I dislike ATL advertising – tbh I barely tolerate BTL – but at least when you see it on ITVX you know it’s regulated and capped at 15% of programme length. With the video platforms it feels like you’re standing naked in a car wash, not knowing which programme has been selected, no idea what’s next, praying for the experience to be over – but not wanting to leave. Not really.
At least TikTok, the driver of this “short-hit, go again” entertainment, is honest enough to be true to itself and its junkies. TikTok don’t pretend to be anything else than the home of (funny) crap. They are the fixed-betting odds terminal of the social media world, preying on the susceptible and less-informed.

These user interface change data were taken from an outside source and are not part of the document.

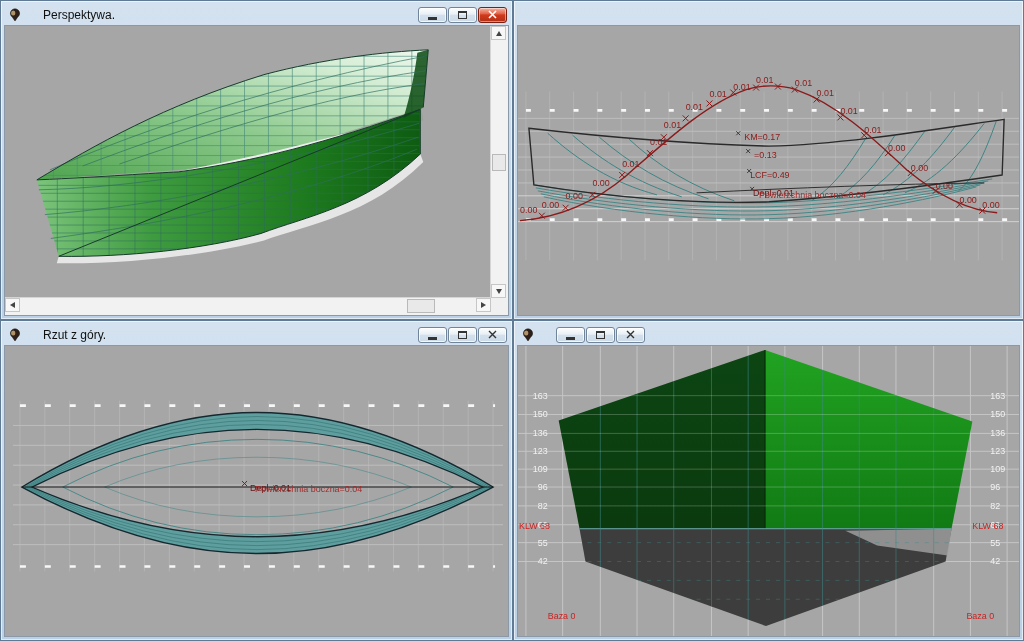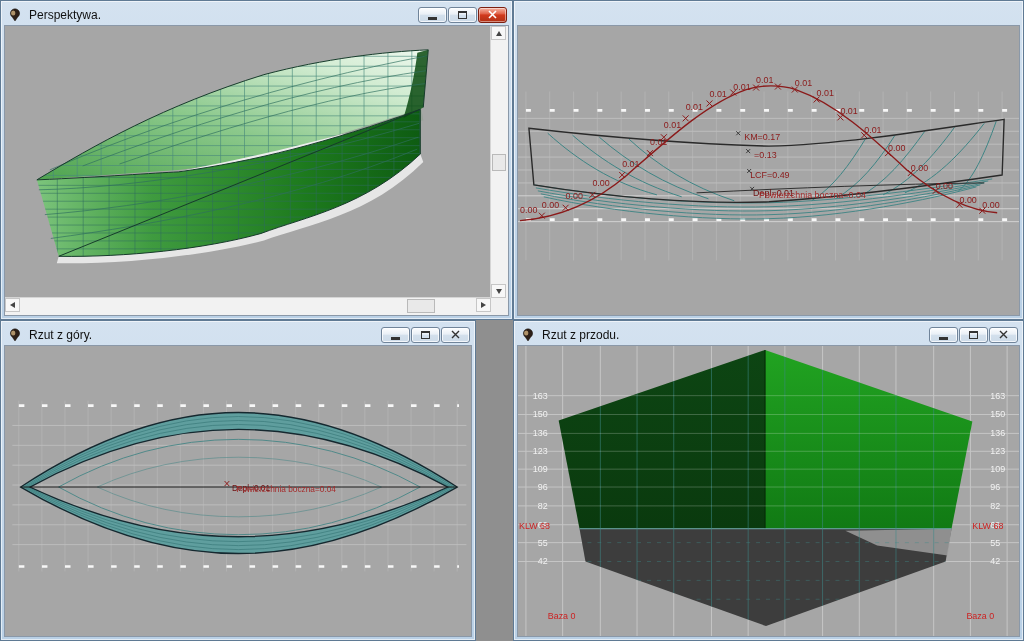--- a/index.html
+++ b/index.html
@@ -8,7 +8,7 @@
   .window{position:absolute;background:linear-gradient(#d4e2f0,#b9d0e6);
           border:1px solid #5f7archive;border:1px solid #5f7a94;box-sizing:border-box;
           box-shadow:inset 0 0 0 1px rgba(255,255,255,.6);}
-  .titlebar{height:23px;display:flex;align-items:center;padding:2px 5px 0 7px;gap:7px;}
+  .titlebar{height:23px;display:flex;align-items:center;padding:2px 5px 0 7px;gap:21px;}
   .app-icon{width:14px;height:14px;flex:0 0 auto;display:block;}
   .title{font-size:12px;color:#101010;flex:1;white-space:nowrap;padding-top:1px;}
   .caption-buttons{display:flex;gap:1px;align-items:center;}

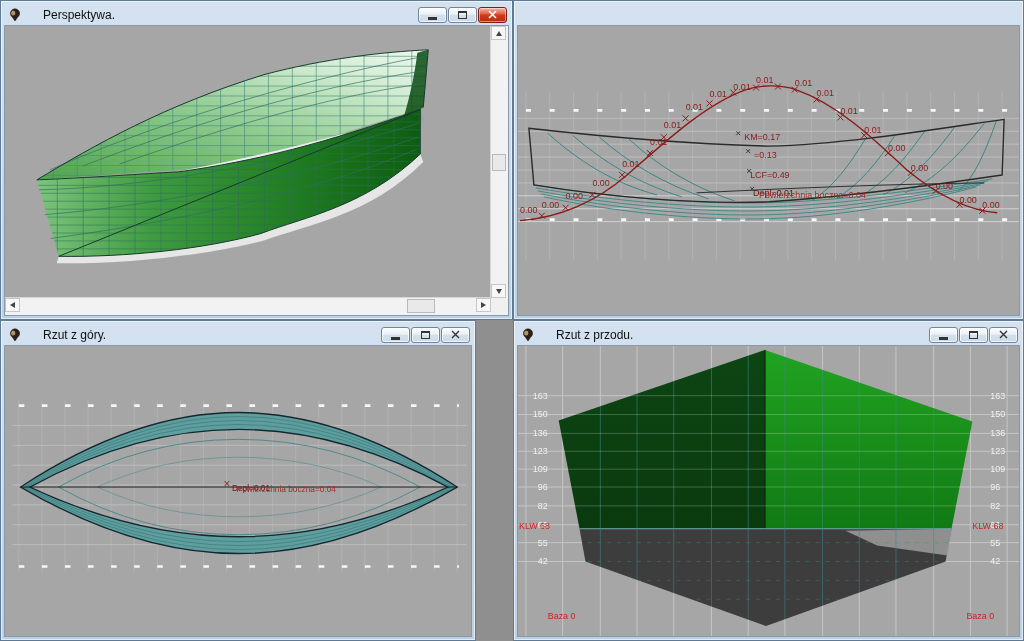--- a/index.html
+++ b/index.html
@@ -216,7 +216,7 @@
   </div>
 </div>
 
-<div class="window" style="left:0;top:320px;width:476px;height:321px;">
+<div class="window" style="left:0;top:320px;width:513px;height:321px;">
   <div class="titlebar">
     <svg class="app-icon" viewBox="0 0 14 14">
       <path d="M7 13 L4.4 9.2 A4.6 4.6 0 1 1 9.6 9.2 Z" fill="#2e2018" stroke="#17100b" stroke-width=".5"></path>

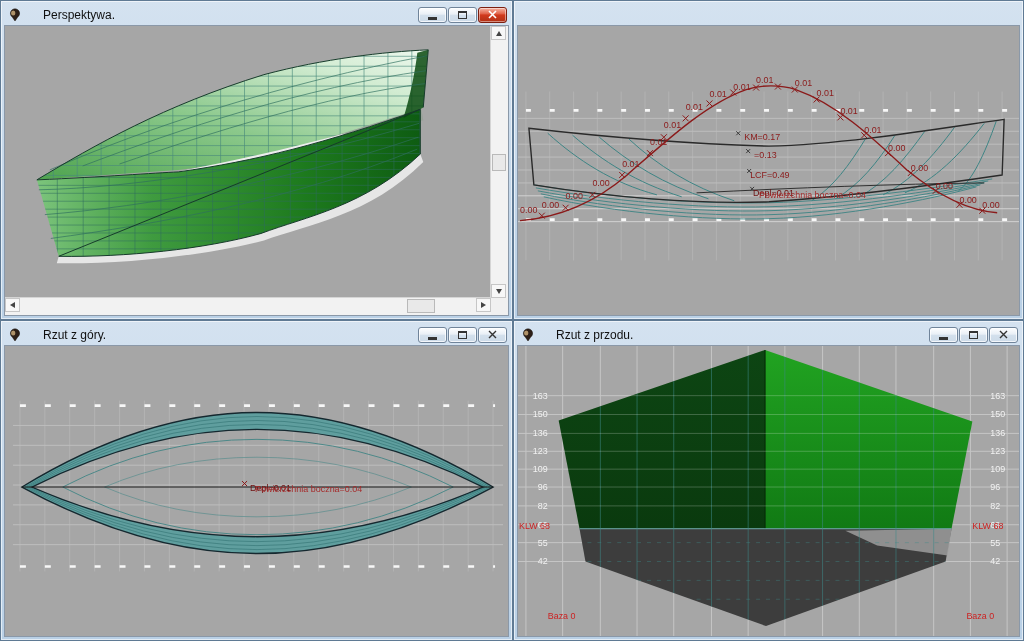--- a/index.html
+++ b/index.html
@@ -276,7 +276,6 @@
       <path d="M7 13 L4.4 9.2 A4.6 4.6 0 1 1 9.6 9.2 Z" fill="#2e2018" stroke="#17100b" stroke-width=".5"></path>
       <ellipse cx="5.2" cy="5" rx="2.2" ry="2.6" fill="#c8a878" opacity=".85"></ellipse>
     </svg>
-    <span class="title">Rzut z przodu.</span>
     <div class="caption-buttons">
       <div class="cbtn">
           <span class="g-min"></span>

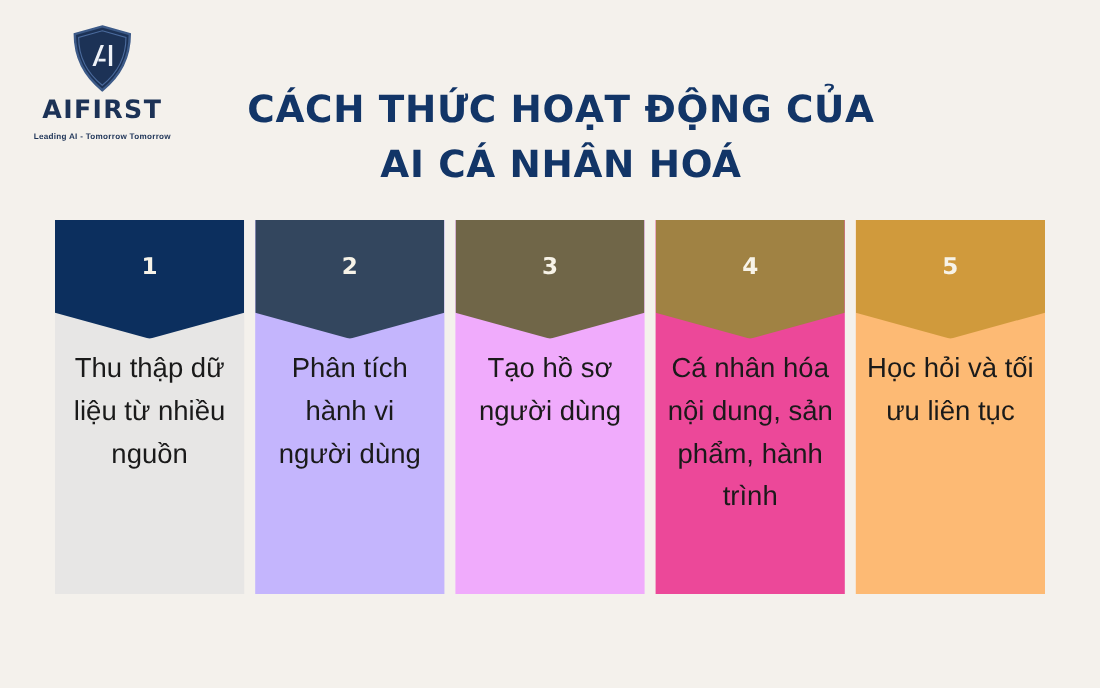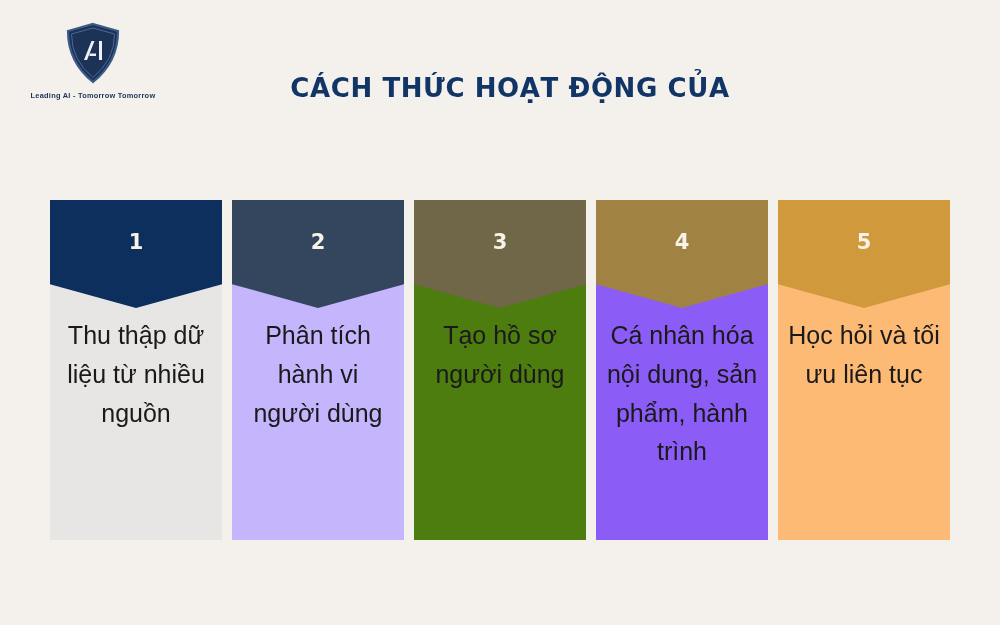--- a/index.html
+++ b/index.html
@@ -130,6 +130,7 @@
       <path d="M34 19 L37 19 L37 38 L34 38 Z" fill="#eef2f8"></path>
     </svg>
   </span>
+  <span class="wordmark">AIFIRST</span>
   <span class="tagline">Leading AI - Tomorrow Tomorrow</span>
 </div>
 

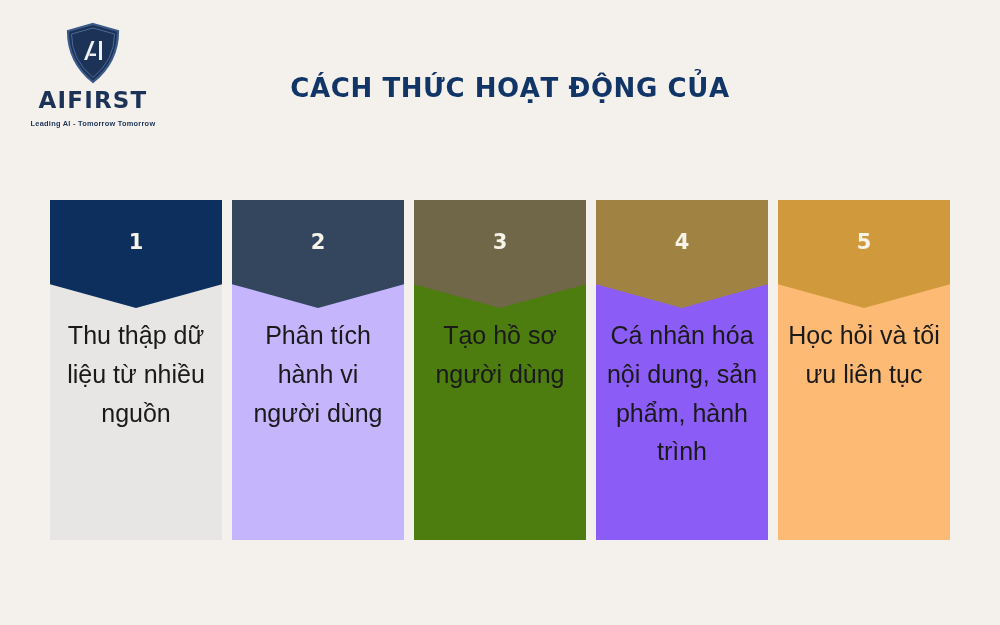--- a/index.html
+++ b/index.html
@@ -61,7 +61,7 @@
     color: #123567;
     font-family: "DejaVu Sans", sans-serif;
     font-weight: 700;
-    font-size: 26px;
+    font-size: 34px;
     letter-spacing: 0.6px;
     line-height: 1.48;
   }

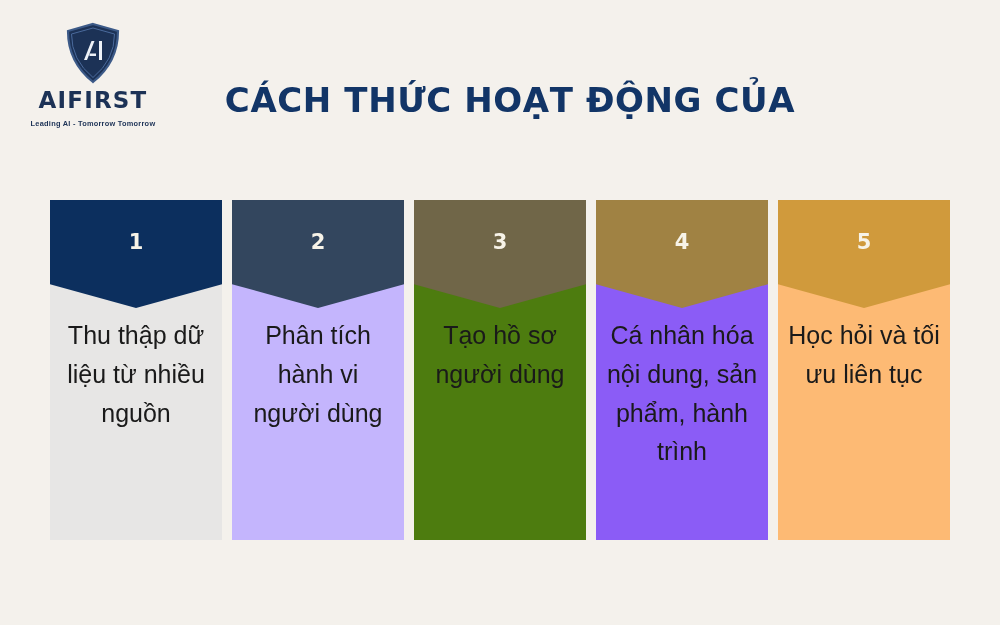--- a/index.html
+++ b/index.html
@@ -136,6 +136,7 @@
 
 <h1 id="page-title" style="color: rgb(18, 53, 103);">
   <span class="line">CÁCH THỨC HOẠT ĐỘNG CỦA</span>
+  <span class="line">AI CÁ NHÂN HOÁ</span>
 </h1>
 
 <div id="steps-row">

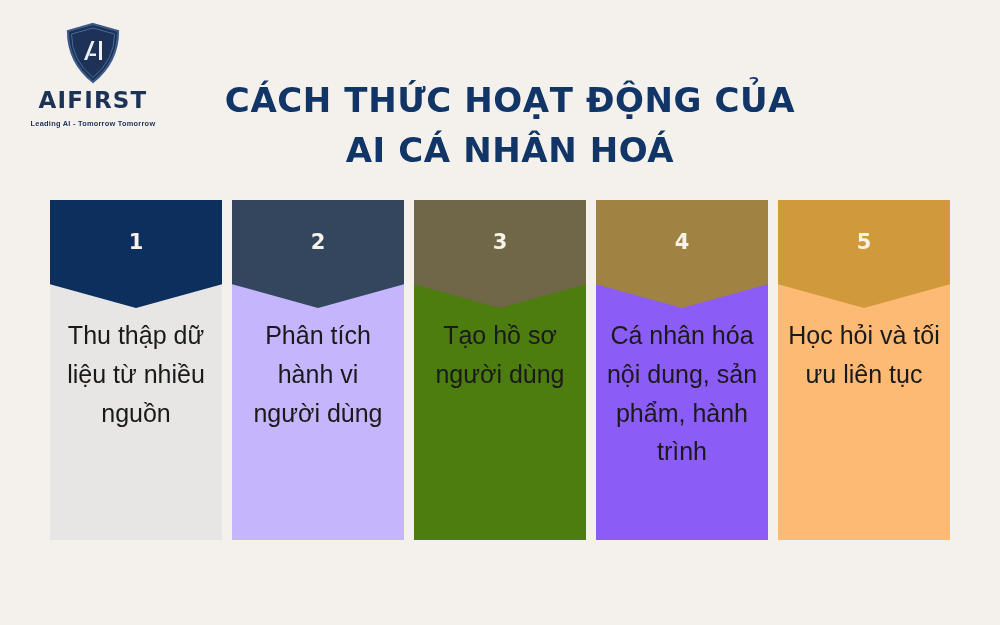--- a/index.html
+++ b/index.html
@@ -160,7 +160,7 @@
   </div>
 
   <div class="step-card cool">
-    <div class="step-body" style="background: #4d7c0f;">
+    <div class="step-body" style="background: #f0abfc;">
       <span class="step-text">Tạo hồ sơ người dùng</span>
     </div>
     <div class="step-header" style="background: rgb(112, 102, 72);">

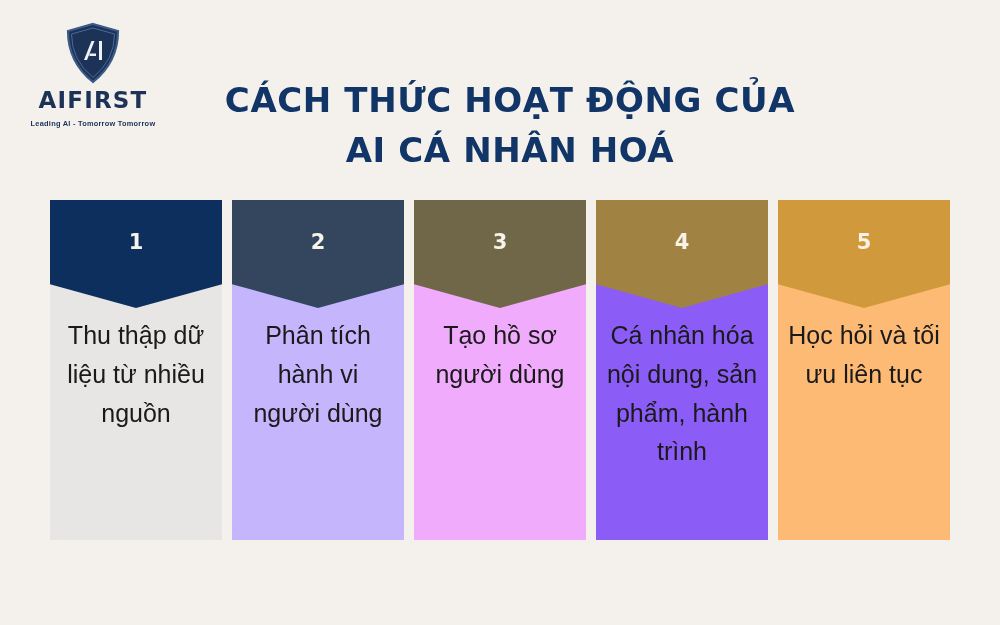--- a/index.html
+++ b/index.html
@@ -169,7 +169,7 @@
   </div>
 
   <div class="step-card cool">
-    <div class="step-body" style="background: #8b5cf6;">
+    <div class="step-body" style="background: #ec4899;">
       <span class="step-text">Cá nhân hóa nội dung, sản phẩm, hành trình</span>
     </div>
     <div class="step-header" style="background: rgb(160, 130, 67);">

Maybe that’s a bit harsh on their users, but TikTok revels in the amateur nature of the content … can’t afford a proper camera/lighting setup? Can’t spell “post-production”? In a rush? Come on in, TikTok is waiting for you. And I suppose it does work.
TikTok recommend 20-30 secs clips and is ideal for lower-budgets and skill sets as the post production is far simpler, often zero. Single shot, simple-filter, iPhone selfie-camera based TikToks exhibit a level of guerrilla-authenticity that the far more polished output on YouTube cannot hope to match.
It seems that Meta wants in on both games (remember when Instagram was a photo-sharing app and the darling of serious photogs?). They could end up being squeezed from both ends, but their traditional domination of the younger demographics is absolutely over.
Today in 2024, TikTok’s core is 13-24 year olds, discrete and complimentary vs Youtube whose key audience is 24 to 44. The same can be said for the “peak times”. TikTok is midweek 6-10am and 7-11pm, YouTube is weekend afternoons and Friday after work..
Instagram is stuck, somewhat awkwardly straddling both groups at 18 to 34 years old with the key times being midweek extended lunch (11-14:00). It crosses so many lines that arguably makes it stronger, but its also vulnerable to attack.
TikTok has 23 million users from a standing start in 2018, Instagram is almost a decade older and on 29m. YouTube is the OG at two decades old and as the second most visited site in the world it has 42m regular users (all UK numbers).
As audiences matures, TikTok will likely start eating Instas lunch at the same time as its older viewers move onto more considered video content from Youtube or traditional (Ed: really?) streaming services.
Maybe it’s time for Meta to pivot Instagram again. Now, where did I put my Metaverse login… fade to black with outro music (Youtube), Awkward close up of dental brace and fumbling for the stop button (TikTok). How should Instagrammers close out their video shorts?